> _WHAT NEEDS TO BE DONE_
The full set of entries is to be printed exactly, with pictures excluded.

___ INPUT DATA

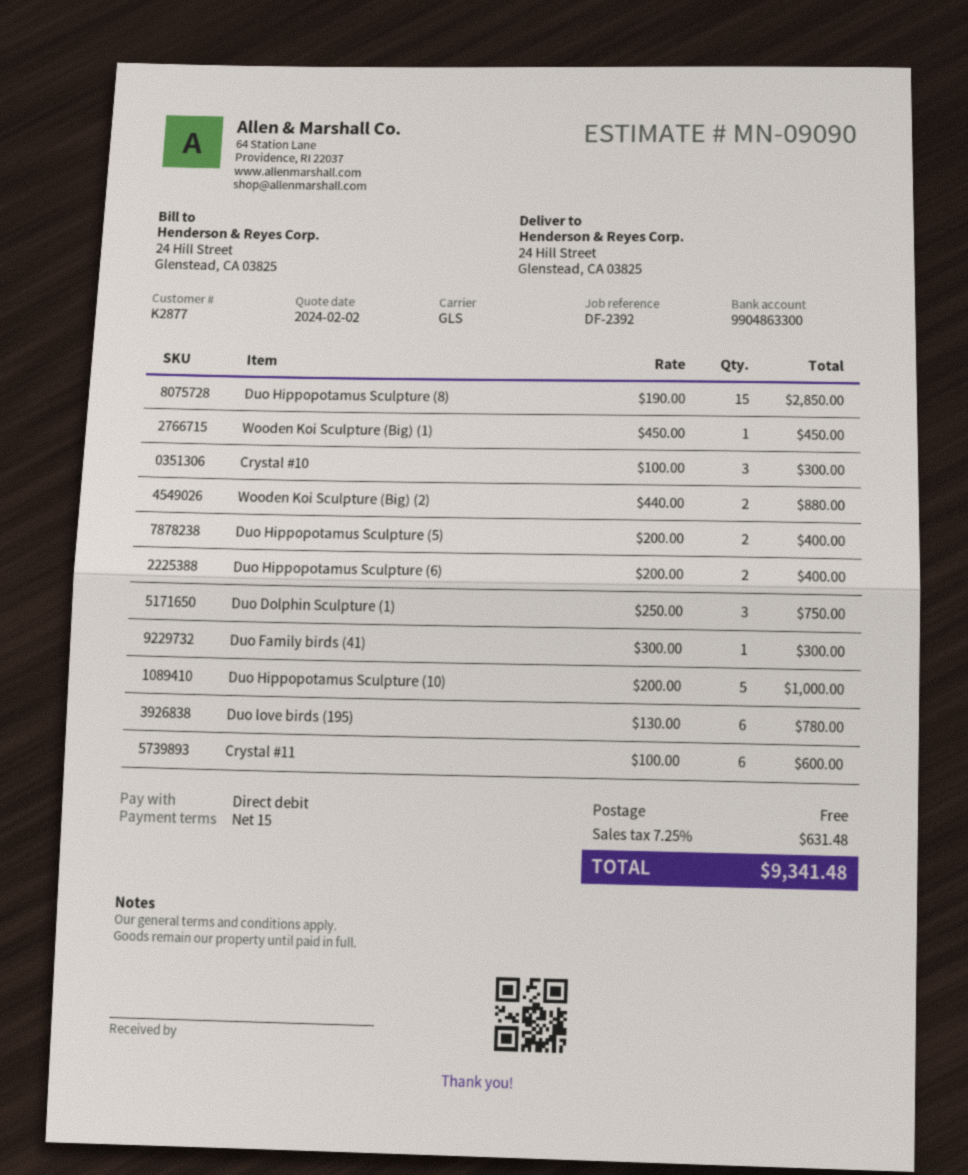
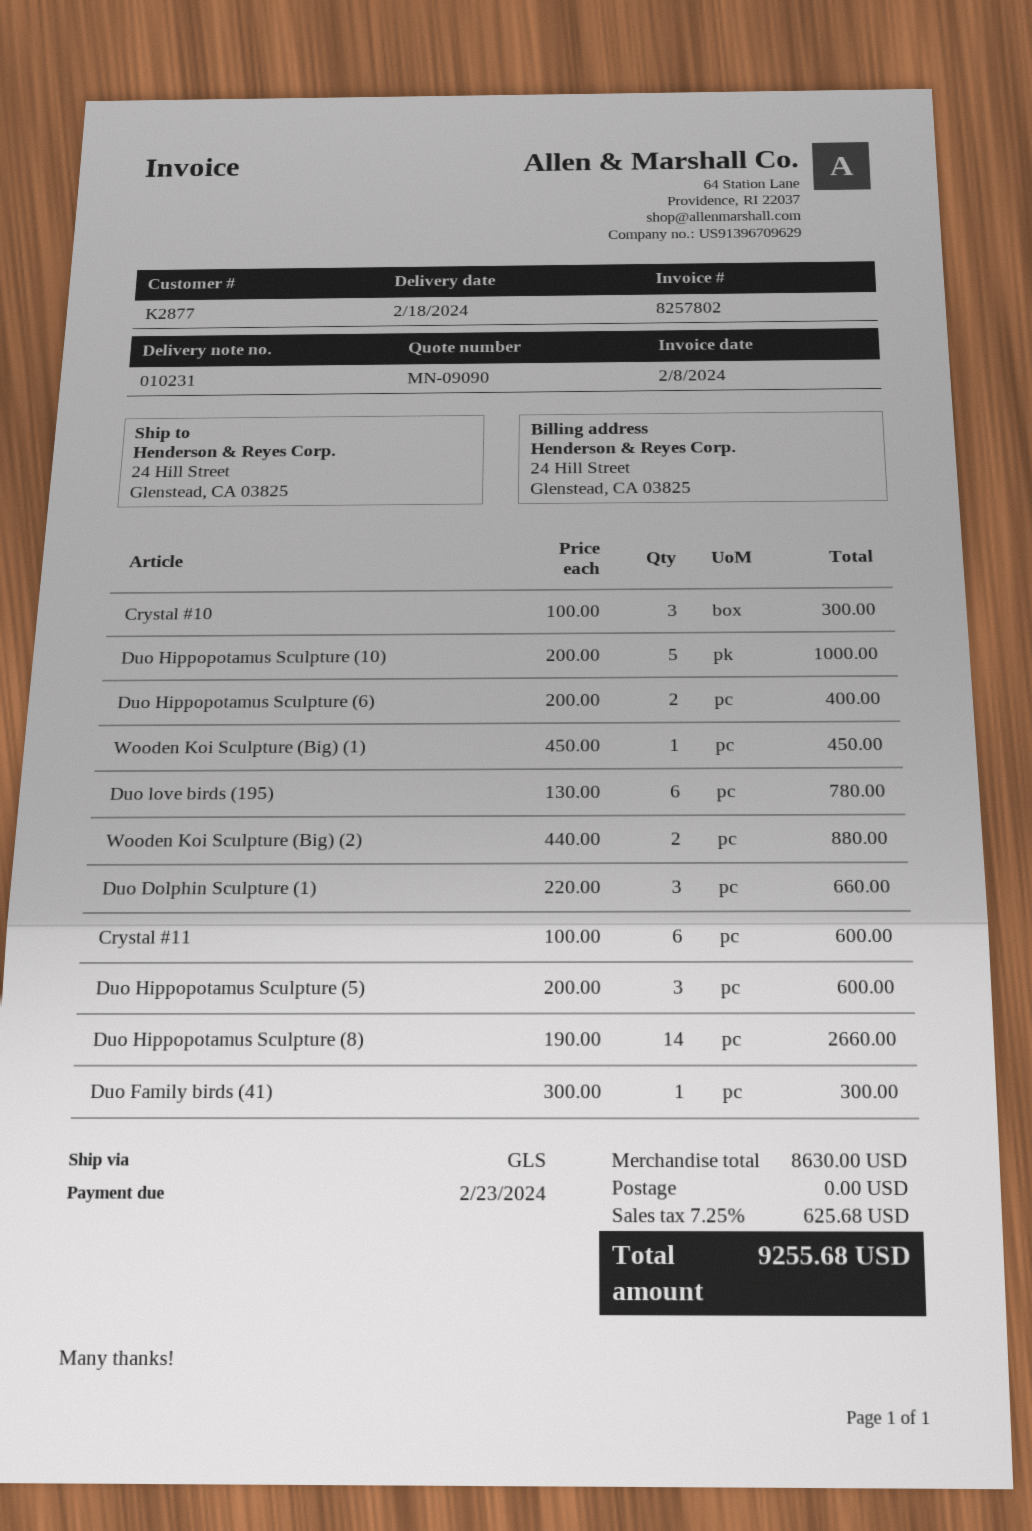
Duo Hippopotamus Sculpture (8): 15 x 190.00 = 2850.00 -> 14 x 190.00 = 2660.00
Duo Hippopotamus Sculpture (5): 2 x 200.00 = 400.00 -> 3 x 200.00 = 600.00
Duo Dolphin Sculpture (1): 3 x 250.00 = 750.00 -> 3 x 220.00 = 660.00
tax: 7.25% = 631.48 -> 7.25% = 625.68
total: 9341.48 -> 9255.68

______

> _OUTPUT OF THE EXERCISE_
Duo Hippopotamus Sculpture (8): 15 x 190.00 = 2850.00 -> 14 x 190.00 = 2660.00
Duo Hippopotamus Sculpture (5): 2 x 200.00 = 400.00 -> 3 x 200.00 = 600.00
Duo Dolphin Sculpture (1): 3 x 250.00 = 750.00 -> 3 x 220.00 = 660.00
tax: 7.25% = 631.48 -> 7.25% = 625.68
total: 9341.48 -> 9255.68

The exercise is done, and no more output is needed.